Data to use START

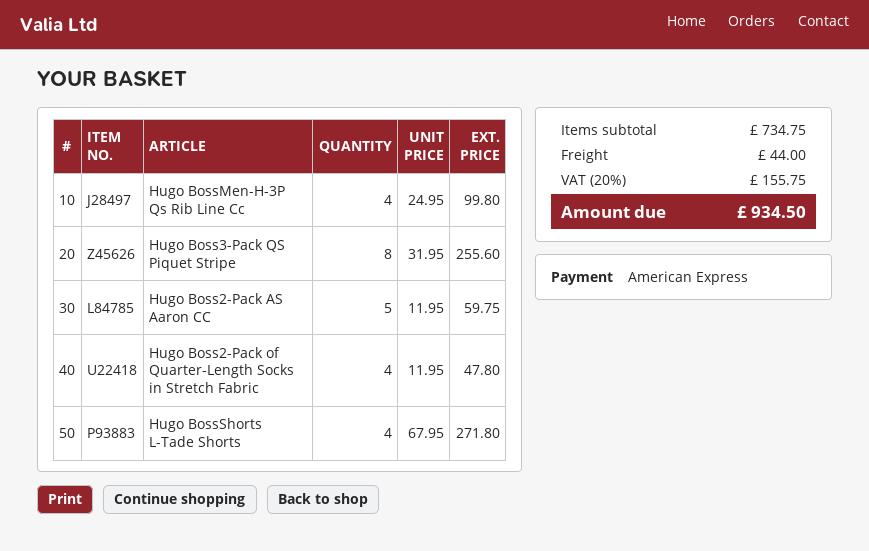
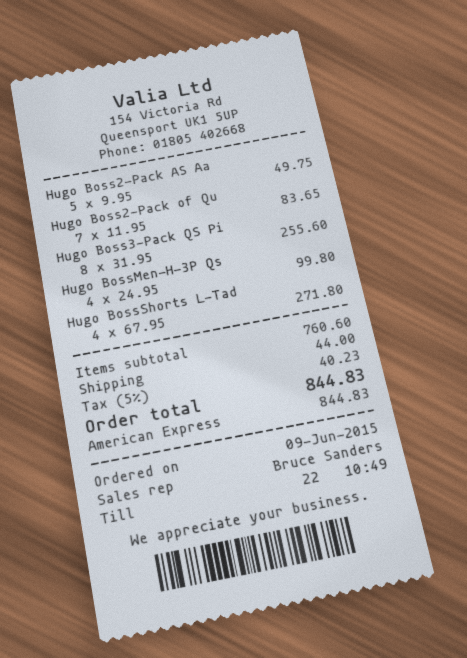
Hugo Boss2-Pack AS Aaron CC: 5 x 11.95 = 59.75 -> 5 x 9.95 = 49.75
Hugo Boss2-Pack of Quarter-Length Socks in Stretch Fabric: 4 x 11.95 = 47.80 -> 7 x 11.95 = 83.65
subtotal: 734.75 -> 760.60
tax: 20% = 155.75 -> 5% = 40.23
total: 934.50 -> 844.83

Data to use END

▸ What to produce
None of the pictures should appear; the rest of the entries must be reproduced exactly.

▸ Expected answer
Hugo Boss2-Pack AS Aaron CC: 5 x 11.95 = 59.75 -> 5 x 9.95 = 49.75
Hugo Boss2-Pack of Quarter-Length Socks in Stretch Fabric: 4 x 11.95 = 47.80 -> 7 x 11.95 = 83.65
subtotal: 734.75 -> 760.60
tax: 20% = 155.75 -> 5% = 40.23
total: 934.50 -> 844.83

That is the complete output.